Another negative prostate cancer study but maybe something useful
As we've discussed with many of you personally, prostate cancer is the currently the most challenging and controversial area in men's health. Screening has not been shown beneficial and is no longer generally recommended by the USPSTF (a committee established by the US Public Health Service to provide care recommendations).
But many patients are uncomfortable NOT screening for a very common disease (about two thirds of men will eventually develop prostate cancer).
On top of all of this, even when we find a prostate cancer, the treatment is sometimes worse than the disease. Prostate surgery often causes erectile dysfunction and occasionally even incontinence.
A recent study published in the New England Journal of Medicine followed 740 men diagnosed with prostate cancer who were randomly assigned to either surgery or no treatment and then were followed for ten years.
There was no difference in total mortality (about half of each group) and no difference in mortality specifically related to the prostate cancer (6 - 8% in each group). There were fewer cases of cancer spreading to bone in the surgery group.
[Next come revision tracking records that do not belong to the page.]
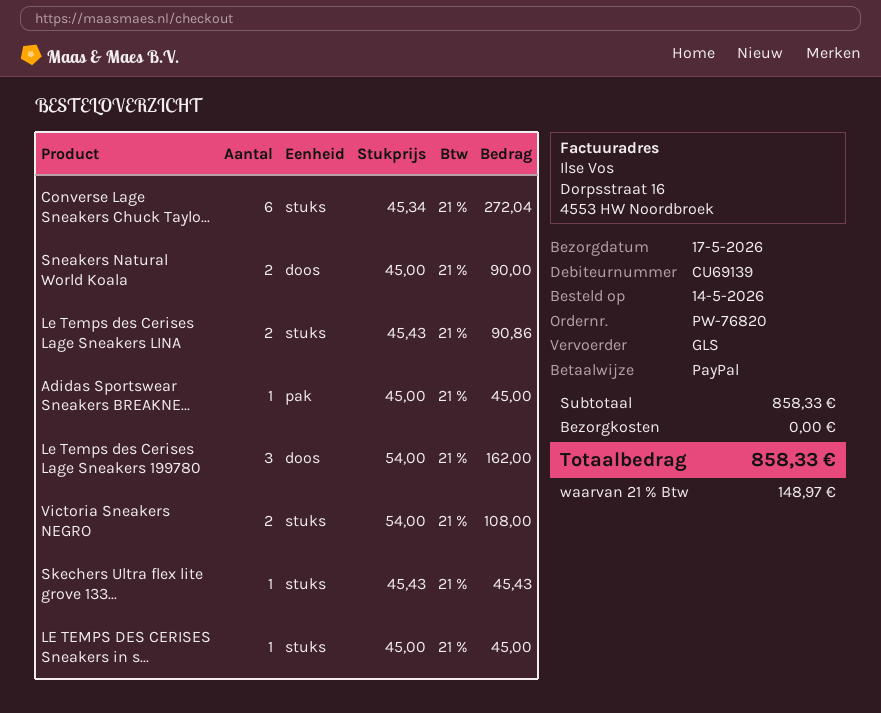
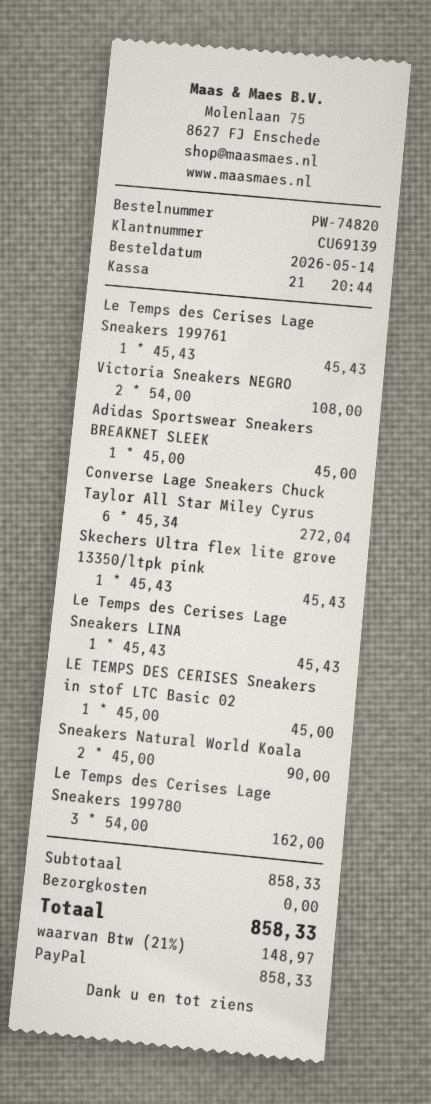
order number: PW-76820 -> PW-74820
Le Temps des Cerises Lage Sneakers LINA: 2 x 45.43 = 90.86 -> 1 x 45.43 = 45.43
Le Temps des Cerises Lage Sneakers 199761: none -> 1 x 45.43 = 45.43

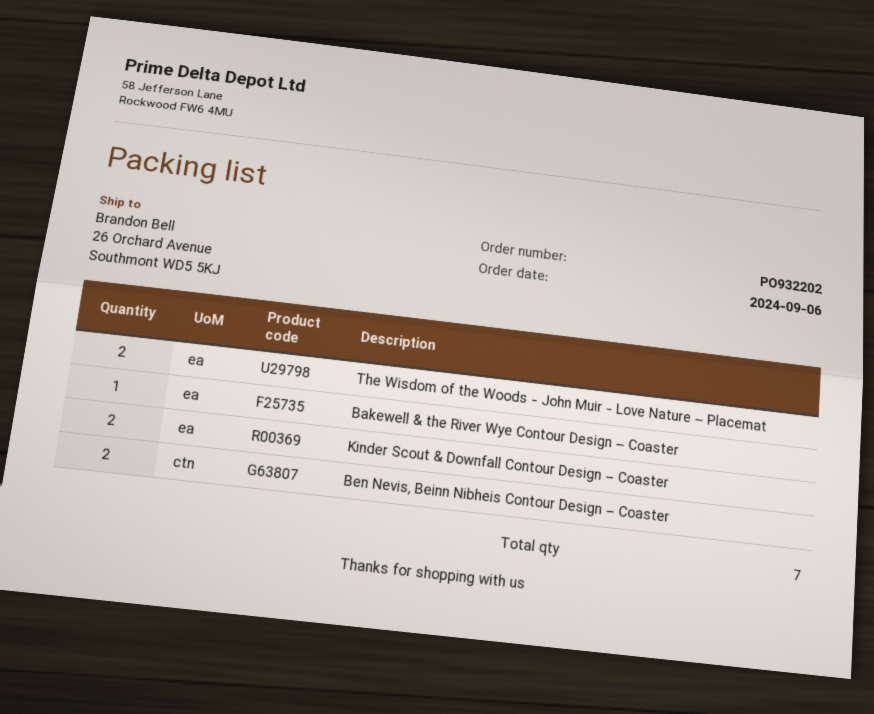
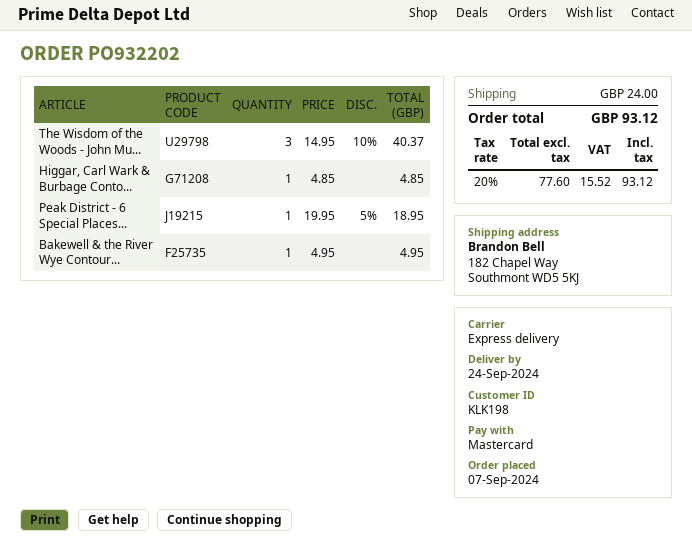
order date: 2024-09-06 -> 2024-09-07
ship to: 26 Orchard Avenue, Southmont WD5 5KJ -> 182 Chapel Way, Southmont WD5 5KJ
The Wisdom of the Woods - John Muir - Love Nature – Placemat: 2 -> 3
Kinder Scout & Downfall Contour Design – Coaster: 2 -> none
Ben Nevis, Beinn Nibheis Contour Design – Coaster: 2 -> none
Higgar, Carl Wark & Burbage Conto...: none -> 1
Peak District - 6 Special Places...: none -> 1

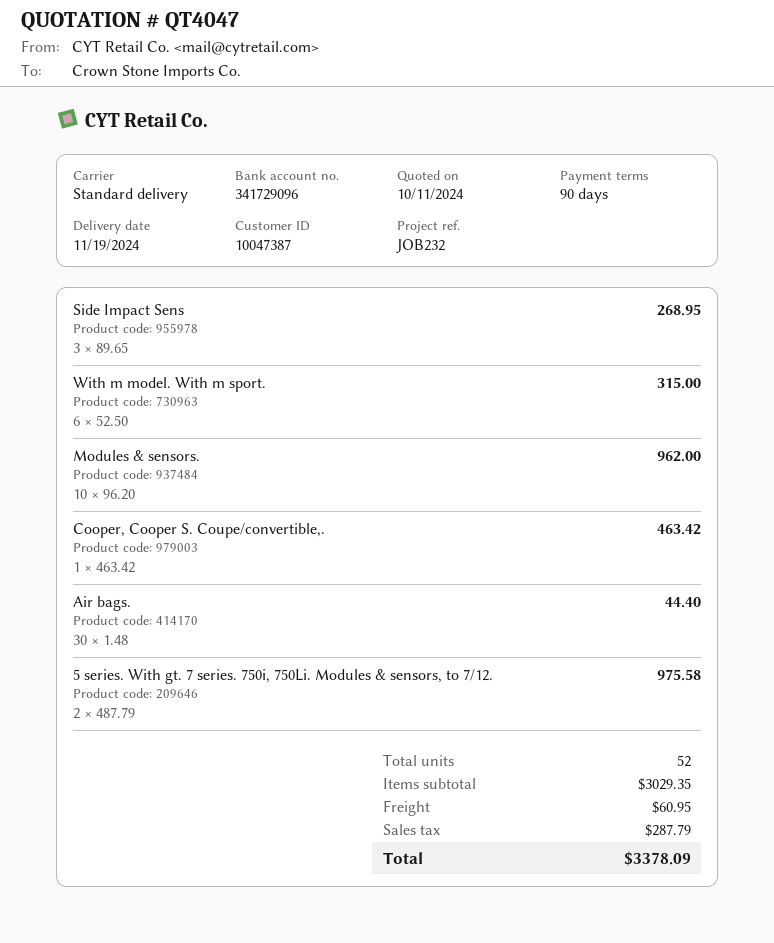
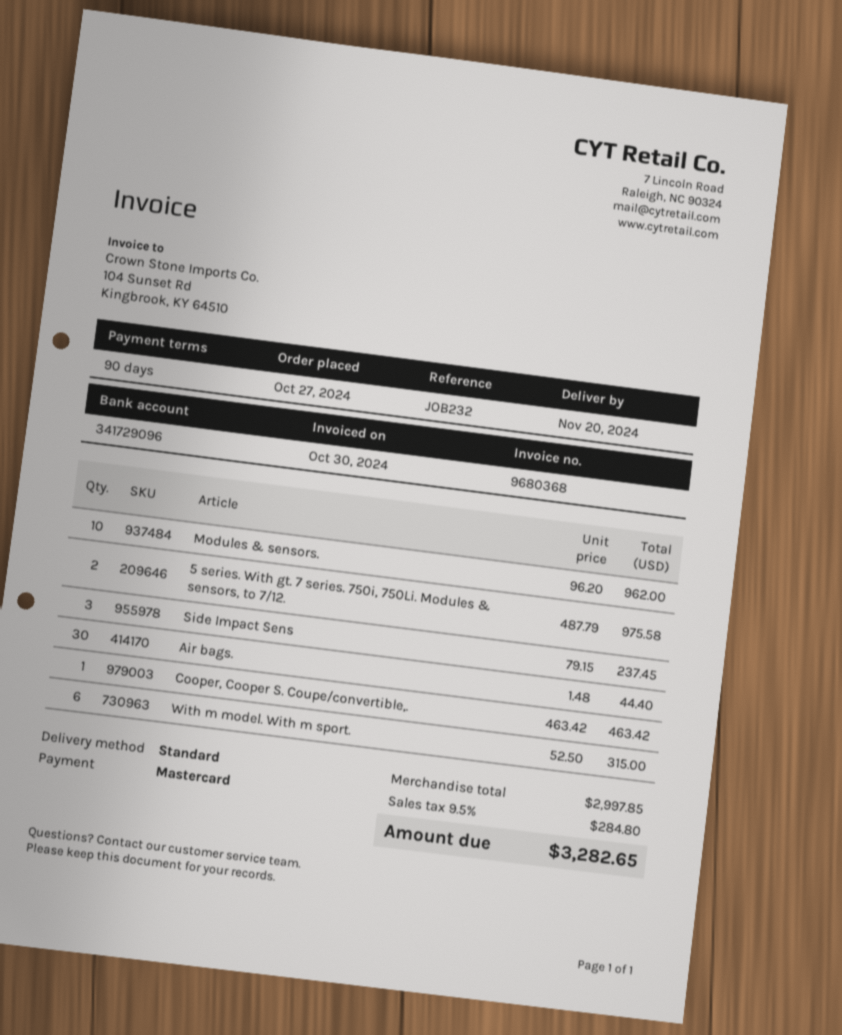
delivery date: 2024-11-19 -> 2024-11-20
Side Impact Sens: 3 x 89.65 = 268.95 -> 3 x 79.15 = 237.45
subtotal: 3029.35 -> 2997.85
shipping: 60.95 -> none
tax: 287.79 -> 284.80
total: 3378.09 -> 3282.65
So, should we not treat? The evidence to support simply observing patients diagnosed with prostate cancer continues to grow and this study adds to that.
There was one other interesting finding. When the outcomes were segregated by how high the PSA value was, there appeared to be a difference in the treatment options. For men with PSA > 10 (the upper limit of the normal range is generally 4.0), there was a small decrease in the risk of death in the surgery group.
What does all this mean?
We think that the decision about whether to screen for prostate cancer should be made by each individual patient after discussing theses issues with their physician. Particularly in an area lacking definitive answers and with such complex and potentially confusing data, we believe that there is no reasonable "one size fits all."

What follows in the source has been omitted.